Всё известно ныне: как жил, как первый раз свалился, как умер. Сначала предали стихи: рифмы, ритмы, звуки. Заметил это, когда писал стих на смерть Наполеона III. Слова не слушались, но он довывел их. Более того, сам понес их князю Мещерскому на Грязную, то бишь на Николаевскую (С.-Петербург, ул. Марата, 9).

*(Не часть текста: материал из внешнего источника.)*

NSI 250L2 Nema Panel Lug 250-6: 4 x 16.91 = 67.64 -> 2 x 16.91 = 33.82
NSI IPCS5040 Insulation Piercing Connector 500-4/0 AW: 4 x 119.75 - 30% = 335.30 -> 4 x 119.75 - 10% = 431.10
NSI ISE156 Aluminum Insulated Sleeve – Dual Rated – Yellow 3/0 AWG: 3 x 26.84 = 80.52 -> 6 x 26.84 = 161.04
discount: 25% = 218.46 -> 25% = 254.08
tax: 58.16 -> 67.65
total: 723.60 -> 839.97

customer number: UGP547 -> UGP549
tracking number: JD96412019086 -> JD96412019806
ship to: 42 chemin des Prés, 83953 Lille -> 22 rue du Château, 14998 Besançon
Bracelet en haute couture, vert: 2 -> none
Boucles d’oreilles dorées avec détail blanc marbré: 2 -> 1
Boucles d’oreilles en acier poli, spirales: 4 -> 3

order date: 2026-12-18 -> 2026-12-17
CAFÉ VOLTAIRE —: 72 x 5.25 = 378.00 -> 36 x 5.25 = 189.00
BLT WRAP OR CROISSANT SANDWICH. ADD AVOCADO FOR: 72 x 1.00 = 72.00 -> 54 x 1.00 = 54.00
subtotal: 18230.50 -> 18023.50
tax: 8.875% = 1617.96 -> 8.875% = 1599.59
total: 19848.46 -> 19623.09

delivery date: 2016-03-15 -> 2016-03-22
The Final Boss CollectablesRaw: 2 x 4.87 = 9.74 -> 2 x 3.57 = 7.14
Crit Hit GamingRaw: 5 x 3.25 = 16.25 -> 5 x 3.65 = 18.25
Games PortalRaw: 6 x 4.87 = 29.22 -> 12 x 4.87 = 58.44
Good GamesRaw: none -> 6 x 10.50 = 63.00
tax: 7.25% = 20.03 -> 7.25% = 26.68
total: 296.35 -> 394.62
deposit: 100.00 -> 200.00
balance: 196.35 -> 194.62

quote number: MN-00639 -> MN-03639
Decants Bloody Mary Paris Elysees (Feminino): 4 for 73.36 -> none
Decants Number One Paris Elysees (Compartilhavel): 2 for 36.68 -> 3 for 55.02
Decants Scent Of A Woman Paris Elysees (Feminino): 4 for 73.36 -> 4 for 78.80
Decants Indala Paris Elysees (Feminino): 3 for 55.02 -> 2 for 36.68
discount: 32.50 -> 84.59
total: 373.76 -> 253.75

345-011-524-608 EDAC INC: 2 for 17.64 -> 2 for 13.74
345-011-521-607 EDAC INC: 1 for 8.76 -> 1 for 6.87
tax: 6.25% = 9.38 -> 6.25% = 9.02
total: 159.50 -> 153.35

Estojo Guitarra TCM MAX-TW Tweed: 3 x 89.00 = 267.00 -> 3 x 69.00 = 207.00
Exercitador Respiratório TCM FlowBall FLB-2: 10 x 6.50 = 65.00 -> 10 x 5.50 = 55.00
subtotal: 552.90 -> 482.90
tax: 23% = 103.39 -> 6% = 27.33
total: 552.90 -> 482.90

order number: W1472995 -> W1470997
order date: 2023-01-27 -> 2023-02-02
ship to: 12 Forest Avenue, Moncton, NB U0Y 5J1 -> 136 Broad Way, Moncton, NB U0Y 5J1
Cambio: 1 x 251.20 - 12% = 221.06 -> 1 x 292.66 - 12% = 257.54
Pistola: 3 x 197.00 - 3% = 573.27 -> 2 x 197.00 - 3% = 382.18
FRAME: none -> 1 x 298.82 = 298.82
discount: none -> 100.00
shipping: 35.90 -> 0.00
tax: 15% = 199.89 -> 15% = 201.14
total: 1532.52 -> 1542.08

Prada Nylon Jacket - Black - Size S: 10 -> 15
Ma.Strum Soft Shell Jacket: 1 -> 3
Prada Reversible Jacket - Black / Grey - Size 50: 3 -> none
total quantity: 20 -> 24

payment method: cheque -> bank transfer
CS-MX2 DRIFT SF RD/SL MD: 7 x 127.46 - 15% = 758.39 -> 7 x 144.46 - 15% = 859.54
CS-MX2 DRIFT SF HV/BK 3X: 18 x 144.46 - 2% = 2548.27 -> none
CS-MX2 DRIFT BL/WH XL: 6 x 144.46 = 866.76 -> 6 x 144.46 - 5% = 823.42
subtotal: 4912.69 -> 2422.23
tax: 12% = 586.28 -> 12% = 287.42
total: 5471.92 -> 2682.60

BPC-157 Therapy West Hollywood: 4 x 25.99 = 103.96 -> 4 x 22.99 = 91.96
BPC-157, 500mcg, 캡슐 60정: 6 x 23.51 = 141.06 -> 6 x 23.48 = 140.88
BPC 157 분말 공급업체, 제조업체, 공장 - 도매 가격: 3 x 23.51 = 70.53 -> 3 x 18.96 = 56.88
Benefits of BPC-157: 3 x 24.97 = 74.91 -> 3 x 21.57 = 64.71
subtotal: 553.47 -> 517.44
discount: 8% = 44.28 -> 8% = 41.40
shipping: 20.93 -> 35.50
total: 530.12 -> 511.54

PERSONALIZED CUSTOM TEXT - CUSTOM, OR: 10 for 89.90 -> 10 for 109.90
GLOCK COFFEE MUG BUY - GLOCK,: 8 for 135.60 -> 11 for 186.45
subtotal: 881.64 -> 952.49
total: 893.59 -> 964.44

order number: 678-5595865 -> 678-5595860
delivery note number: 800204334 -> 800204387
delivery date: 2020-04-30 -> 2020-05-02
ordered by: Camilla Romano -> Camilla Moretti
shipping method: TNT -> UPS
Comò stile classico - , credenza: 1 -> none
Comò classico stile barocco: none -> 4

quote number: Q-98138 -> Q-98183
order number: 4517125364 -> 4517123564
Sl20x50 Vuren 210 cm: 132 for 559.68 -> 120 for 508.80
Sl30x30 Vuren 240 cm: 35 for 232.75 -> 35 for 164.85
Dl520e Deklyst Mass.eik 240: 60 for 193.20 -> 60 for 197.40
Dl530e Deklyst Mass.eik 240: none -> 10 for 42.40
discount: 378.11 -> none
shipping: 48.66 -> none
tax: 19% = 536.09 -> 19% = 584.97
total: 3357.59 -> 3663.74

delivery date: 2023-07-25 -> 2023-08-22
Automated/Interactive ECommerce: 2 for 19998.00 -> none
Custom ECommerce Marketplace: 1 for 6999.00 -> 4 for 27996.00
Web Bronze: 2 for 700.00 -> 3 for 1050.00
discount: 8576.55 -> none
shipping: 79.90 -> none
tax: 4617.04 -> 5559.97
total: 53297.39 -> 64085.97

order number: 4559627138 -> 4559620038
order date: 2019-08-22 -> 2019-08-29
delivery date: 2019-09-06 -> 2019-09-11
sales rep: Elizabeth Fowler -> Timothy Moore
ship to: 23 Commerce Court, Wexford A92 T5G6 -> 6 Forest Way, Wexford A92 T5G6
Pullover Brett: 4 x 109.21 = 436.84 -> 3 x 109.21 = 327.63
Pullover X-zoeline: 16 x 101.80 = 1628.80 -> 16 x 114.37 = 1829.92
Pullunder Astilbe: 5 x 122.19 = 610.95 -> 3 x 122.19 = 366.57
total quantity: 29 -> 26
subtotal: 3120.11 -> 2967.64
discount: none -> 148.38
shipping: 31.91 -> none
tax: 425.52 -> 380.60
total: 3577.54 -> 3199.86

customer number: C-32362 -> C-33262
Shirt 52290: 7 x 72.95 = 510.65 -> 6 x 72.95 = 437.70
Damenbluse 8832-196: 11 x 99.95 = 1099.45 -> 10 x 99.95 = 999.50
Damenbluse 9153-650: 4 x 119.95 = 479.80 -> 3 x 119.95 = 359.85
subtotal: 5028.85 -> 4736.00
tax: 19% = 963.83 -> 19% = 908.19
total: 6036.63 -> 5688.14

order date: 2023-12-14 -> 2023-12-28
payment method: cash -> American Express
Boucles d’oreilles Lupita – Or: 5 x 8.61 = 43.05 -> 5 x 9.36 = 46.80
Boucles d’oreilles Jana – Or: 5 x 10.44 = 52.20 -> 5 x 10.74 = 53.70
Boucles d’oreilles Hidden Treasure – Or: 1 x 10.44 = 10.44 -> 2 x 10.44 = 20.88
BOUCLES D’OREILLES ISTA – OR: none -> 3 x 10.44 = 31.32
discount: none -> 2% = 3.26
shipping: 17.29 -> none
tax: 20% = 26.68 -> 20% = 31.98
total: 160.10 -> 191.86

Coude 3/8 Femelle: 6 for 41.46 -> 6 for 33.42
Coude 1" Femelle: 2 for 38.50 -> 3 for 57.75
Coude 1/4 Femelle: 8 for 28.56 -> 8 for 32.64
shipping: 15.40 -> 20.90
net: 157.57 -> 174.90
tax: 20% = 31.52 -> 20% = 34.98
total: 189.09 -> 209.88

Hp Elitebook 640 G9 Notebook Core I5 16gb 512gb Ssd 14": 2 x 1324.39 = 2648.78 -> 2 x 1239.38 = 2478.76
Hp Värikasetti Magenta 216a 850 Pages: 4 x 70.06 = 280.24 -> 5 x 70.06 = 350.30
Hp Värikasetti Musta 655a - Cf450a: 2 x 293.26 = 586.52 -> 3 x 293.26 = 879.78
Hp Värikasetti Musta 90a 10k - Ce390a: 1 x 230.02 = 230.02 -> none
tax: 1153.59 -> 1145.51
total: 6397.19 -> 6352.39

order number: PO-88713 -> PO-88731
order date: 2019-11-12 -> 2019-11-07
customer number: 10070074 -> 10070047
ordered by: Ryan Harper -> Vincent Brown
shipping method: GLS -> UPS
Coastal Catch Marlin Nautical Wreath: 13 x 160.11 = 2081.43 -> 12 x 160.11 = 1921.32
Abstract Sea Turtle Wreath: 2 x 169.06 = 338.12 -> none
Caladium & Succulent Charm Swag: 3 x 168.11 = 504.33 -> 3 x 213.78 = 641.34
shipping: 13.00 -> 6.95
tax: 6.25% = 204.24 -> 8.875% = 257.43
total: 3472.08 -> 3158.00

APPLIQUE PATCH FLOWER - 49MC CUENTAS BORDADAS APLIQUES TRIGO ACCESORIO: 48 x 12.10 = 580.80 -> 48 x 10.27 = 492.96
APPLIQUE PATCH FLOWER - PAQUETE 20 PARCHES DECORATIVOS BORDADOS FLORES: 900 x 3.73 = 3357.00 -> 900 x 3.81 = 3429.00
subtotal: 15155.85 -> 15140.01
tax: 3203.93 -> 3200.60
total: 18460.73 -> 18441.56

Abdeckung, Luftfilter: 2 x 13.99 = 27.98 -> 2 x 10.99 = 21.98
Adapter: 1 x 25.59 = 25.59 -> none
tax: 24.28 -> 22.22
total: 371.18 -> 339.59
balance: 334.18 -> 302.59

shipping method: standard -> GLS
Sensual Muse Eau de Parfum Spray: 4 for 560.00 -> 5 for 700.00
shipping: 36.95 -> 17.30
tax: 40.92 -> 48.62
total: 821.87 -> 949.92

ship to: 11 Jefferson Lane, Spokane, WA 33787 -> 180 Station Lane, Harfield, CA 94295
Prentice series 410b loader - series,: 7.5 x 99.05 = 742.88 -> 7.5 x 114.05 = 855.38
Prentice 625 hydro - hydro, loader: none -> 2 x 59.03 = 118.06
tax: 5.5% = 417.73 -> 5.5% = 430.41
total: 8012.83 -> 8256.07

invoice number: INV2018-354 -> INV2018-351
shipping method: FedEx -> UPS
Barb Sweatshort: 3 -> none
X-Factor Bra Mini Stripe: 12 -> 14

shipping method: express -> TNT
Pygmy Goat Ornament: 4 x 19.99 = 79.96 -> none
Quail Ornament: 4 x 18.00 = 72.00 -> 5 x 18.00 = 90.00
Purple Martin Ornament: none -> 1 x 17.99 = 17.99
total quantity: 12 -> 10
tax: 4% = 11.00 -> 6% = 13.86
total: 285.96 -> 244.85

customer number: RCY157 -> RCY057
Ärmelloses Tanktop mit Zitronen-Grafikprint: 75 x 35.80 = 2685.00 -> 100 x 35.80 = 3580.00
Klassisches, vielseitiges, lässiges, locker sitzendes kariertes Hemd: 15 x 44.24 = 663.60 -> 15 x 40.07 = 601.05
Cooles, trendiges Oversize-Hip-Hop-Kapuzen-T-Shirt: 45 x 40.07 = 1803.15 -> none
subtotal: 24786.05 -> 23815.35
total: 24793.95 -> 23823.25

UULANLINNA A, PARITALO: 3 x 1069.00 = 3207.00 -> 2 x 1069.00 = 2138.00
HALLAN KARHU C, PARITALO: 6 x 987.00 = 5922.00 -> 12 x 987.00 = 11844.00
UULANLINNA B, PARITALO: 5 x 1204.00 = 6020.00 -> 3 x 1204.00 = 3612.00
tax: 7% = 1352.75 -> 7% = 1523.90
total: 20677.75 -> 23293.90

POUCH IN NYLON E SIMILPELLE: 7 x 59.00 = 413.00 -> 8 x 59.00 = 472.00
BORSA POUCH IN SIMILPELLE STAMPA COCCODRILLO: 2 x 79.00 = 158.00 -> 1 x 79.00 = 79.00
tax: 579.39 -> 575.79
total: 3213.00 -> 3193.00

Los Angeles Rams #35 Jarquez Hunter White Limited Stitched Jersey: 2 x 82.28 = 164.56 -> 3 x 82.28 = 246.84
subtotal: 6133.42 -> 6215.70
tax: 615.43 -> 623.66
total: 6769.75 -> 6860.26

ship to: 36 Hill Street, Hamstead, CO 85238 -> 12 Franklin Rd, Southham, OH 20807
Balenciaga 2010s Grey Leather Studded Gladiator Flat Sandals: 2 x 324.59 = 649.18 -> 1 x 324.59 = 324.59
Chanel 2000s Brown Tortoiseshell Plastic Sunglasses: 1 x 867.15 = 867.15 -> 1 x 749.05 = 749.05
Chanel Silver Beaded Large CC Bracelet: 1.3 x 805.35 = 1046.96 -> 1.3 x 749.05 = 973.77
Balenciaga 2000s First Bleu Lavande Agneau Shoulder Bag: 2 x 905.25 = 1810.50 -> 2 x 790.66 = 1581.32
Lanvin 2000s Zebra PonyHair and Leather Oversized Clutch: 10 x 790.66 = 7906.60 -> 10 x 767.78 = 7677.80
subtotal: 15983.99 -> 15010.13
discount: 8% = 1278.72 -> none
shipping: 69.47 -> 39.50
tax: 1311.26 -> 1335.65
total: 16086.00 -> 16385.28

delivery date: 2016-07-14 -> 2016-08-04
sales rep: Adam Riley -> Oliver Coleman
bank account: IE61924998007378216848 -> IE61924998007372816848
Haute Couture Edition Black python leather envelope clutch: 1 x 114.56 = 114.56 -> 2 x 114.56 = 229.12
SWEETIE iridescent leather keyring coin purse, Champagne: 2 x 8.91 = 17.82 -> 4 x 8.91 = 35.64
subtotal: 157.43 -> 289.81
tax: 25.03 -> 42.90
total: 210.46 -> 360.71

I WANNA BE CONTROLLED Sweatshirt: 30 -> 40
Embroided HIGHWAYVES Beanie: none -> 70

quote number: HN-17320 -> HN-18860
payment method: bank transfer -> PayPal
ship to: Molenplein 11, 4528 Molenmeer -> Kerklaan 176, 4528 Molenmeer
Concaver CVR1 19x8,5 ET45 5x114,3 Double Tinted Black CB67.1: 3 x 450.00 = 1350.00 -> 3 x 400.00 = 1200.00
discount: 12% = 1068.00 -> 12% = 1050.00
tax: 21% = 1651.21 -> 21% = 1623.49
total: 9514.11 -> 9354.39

Князь, консерватор, льстивый царедворец, да к тому же и содомит (о нем даже Витте бросит гневно: «просто негодяй»), – не только издавал газету «Гражданин», но по средам собирал у себя званые вечера, которые посещали Майков, Лесков, А.К.Толстой, Достоевский. К последнему именно и перейдет «Гражданин». Но с Тютчевым, который и жил когда-то на Грязной, почти в соседнем доме, именно тут и случился первый удар.